▶ **Exercise goal**
Return the listing exactly as it appears, but strip out the images.

++++ Data

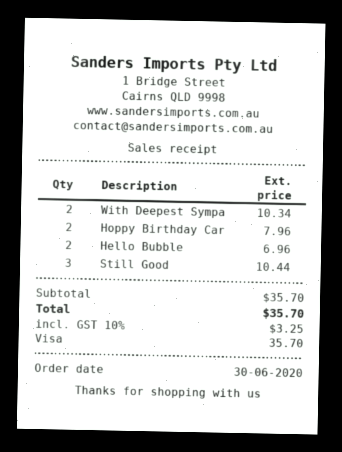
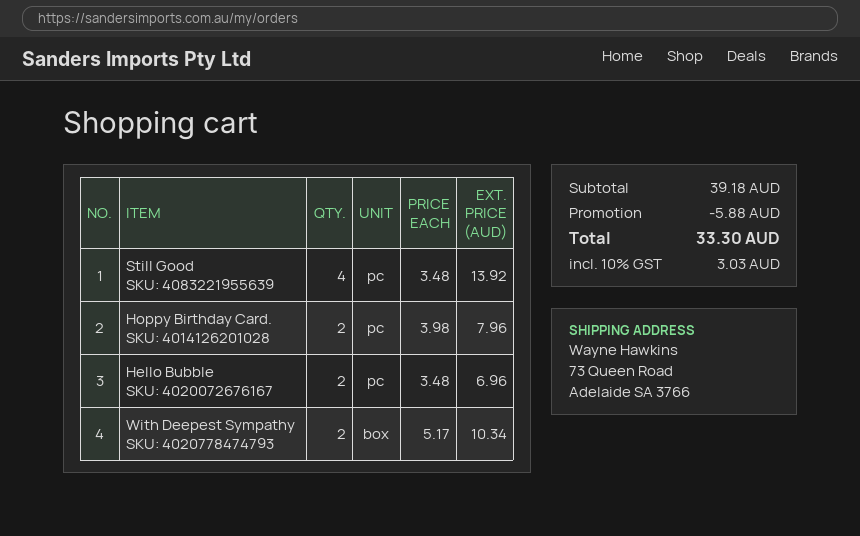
Still Good: 3 for 10.44 -> 4 for 13.92
subtotal: 35.70 -> 39.18
discount: none -> 5.88
tax: 10% = 3.25 -> 10% = 3.03
total: 35.70 -> 33.30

++++++++

▶ **Task solution**
Still Good: 3 for 10.44 -> 4 for 13.92
subtotal: 35.70 -> 39.18
discount: none -> 5.88
tax: 10% = 3.25 -> 10% = 3.03
total: 35.70 -> 33.30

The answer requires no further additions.